Friday, December 27, 2019
By the book
For Christmas my eldest daughter gave me
an antique tome focused on dining etiquette.
Proof that her father is not only dictatorial
at times but an archaic relic of times past.
Not surprising given my mother raised me
to be a gentleman. Hence for most of my
childhood I've pursued a graduate degree in
decorum. Sadly nowadays many Americans
deem such a focus on proper behavior silly
and unnecessary. Rejecting others attempts
to conform to a norm. Instead proudly or
one might suggest arrogantly requiring the
rest of us to deal with THEIR unruly selves.

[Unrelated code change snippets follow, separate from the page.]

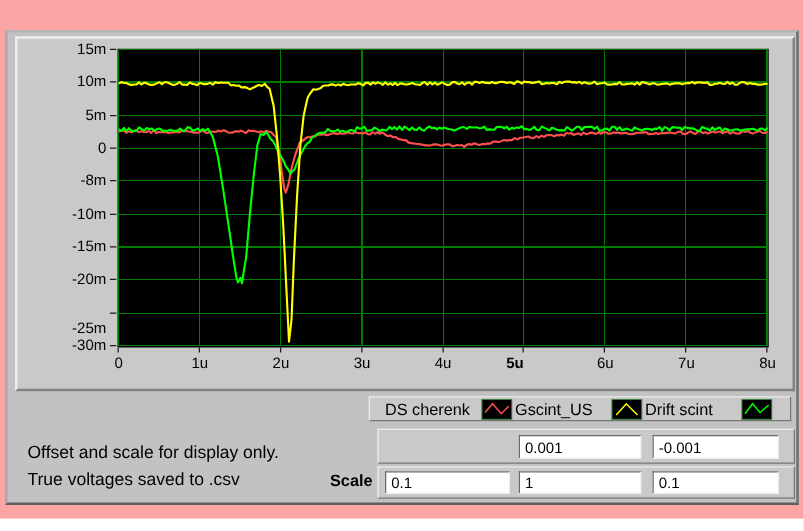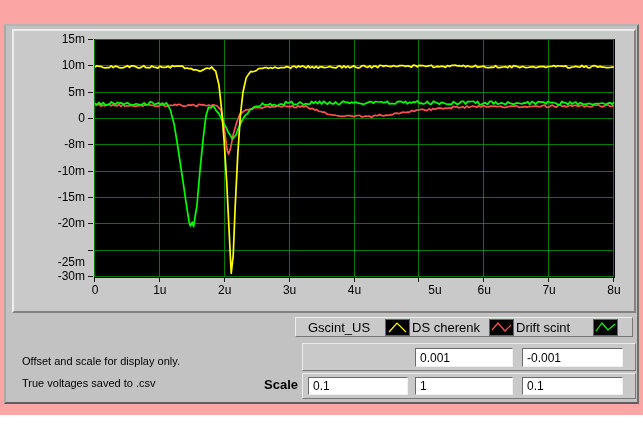--- a/index.html
+++ b/index.html
@@ -149,7 +149,7 @@
           <div class="xtick" style="left: 130.75px;">2u</div>
           <div class="xtick" style="left: 195.625px;">3u</div>
           <div class="xtick" style="left: 260.5px;">4u</div>
-          <div class="xtick" style="left: 341px;">5u</div>
+          <div class="xtick" style="left: 318px; font-weight: bold;">5u</div>
           <div class="xtick" style="left: 390.25px;">6u</div>
           <div class="xtick" style="left: 455.125px;">7u</div>
           <div class="xtick" style="left: 520px;">8u</div>

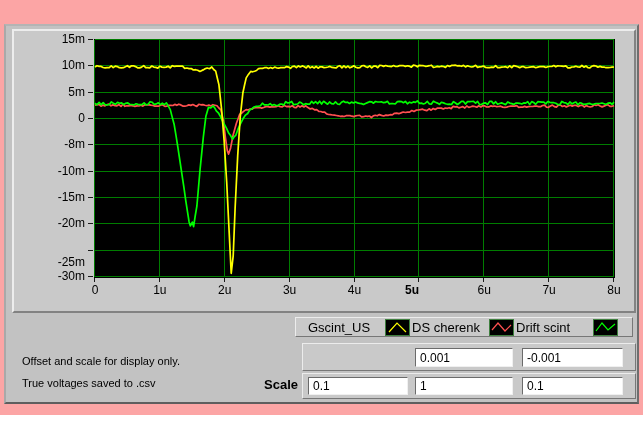--- a/index.html
+++ b/index.html
@@ -158,20 +158,20 @@
 
     <div id="legend-bar">
       <div class="legend-item">
+        <span class="legend-label">DS cherenk</span>
+        <span class="legend-glyph">
+          <svg width="25" height="17" viewBox="0 0 25 17">
+            <rect x="0.5" y="0.5" width="24" height="16" fill="#000" stroke="#3f7f3f"></rect>
+            <polyline points="3,11 9,4 16,12 22,6" fill="none" stroke-width="1.2" stroke="#ff5050"></polyline>
+          </svg>
+        </span>
+      </div>
+      <div class="legend-item">
         <span class="legend-label">Gscint_US</span>
         <span class="legend-glyph">
           <svg width="25" height="17" viewBox="0 0 25 17">
             <rect x="0.5" y="0.5" width="24" height="16" fill="#000" stroke="#3f7f3f"></rect>
             <polyline points="4,13 12,4 21,13" fill="none" stroke-width="1.2" stroke="#ffff00"></polyline>
-          </svg>
-        </span>
-      </div>
-      <div class="legend-item">
-        <span class="legend-label">DS cherenk</span>
-        <span class="legend-glyph">
-          <svg width="25" height="17" viewBox="0 0 25 17">
-            <rect x="0.5" y="0.5" width="24" height="16" fill="#000" stroke="#3f7f3f"></rect>
-            <polyline points="3,11 9,4 16,12 22,6" fill="none" stroke-width="1.2" stroke="#ff5050"></polyline>
           </svg>
         </span>
       </div>

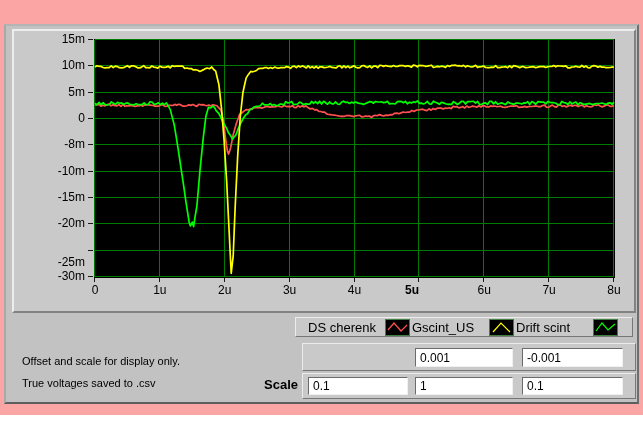--- a/index.html
+++ b/index.html
@@ -70,7 +70,7 @@
 
   #notes{
     position:absolute; left:16px; top:324px;
-    font-size:11px; line-height:22px; white-space:nowrap;
+    font-size:14px; line-height:22px; white-space:nowrap;
   }
 </style>
 </head>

So why was everyone focused on manners
a century ago? Because the rules related to
decorum provided all with a common if not
higher ground. Both inclusion and courtesy
are the heart of etiquette. Whose dictums
provide us all with a behavioral road map.
One where all are created equal. That is as
long as they play by the same rules. All of
which makes sense when you consider what
Americans were going through long ago.
One hundred years ago our country was a
bubbling melting pot of diverse cultures,
races, and history. Manners kept us in line.
Which makes me wonder if the mess we're in
might be made better if we simply behaved
ourselves. Somehow bravado usurped gentility.
Creating a crass battleground rather than even
playing field. Instead of treating each other
with courtesy some opt to grab power above
all else. The end result of such arrogance is
that we're all losers. Going big is nothing more
than proof of just how small we've become.
Largesse and elan trumped by selfish pettiness.
A world where nothing matters except how
"comfortable" we are amidst self indulgence.
Does having it all require losing one's dignity?
However that's the least of our problems. Rather
than find ways to celebrate in our diversity many
want to exclude those who beg to differ. Sadly
we lose our strength by living in a self satisfied
world where it's all about the individual versus
collective good. Maybe it's time that we mind
our manners instead of trying to omitting others?
You and me equals we. So what if we honored
President George H. W. Bush's mantra? And
become a kinder and gentler nation. Discord,
hate, and animus are NOT democratic. Isn't it
time to treat each other with the respect that we
deserve? Let's make America gracious again.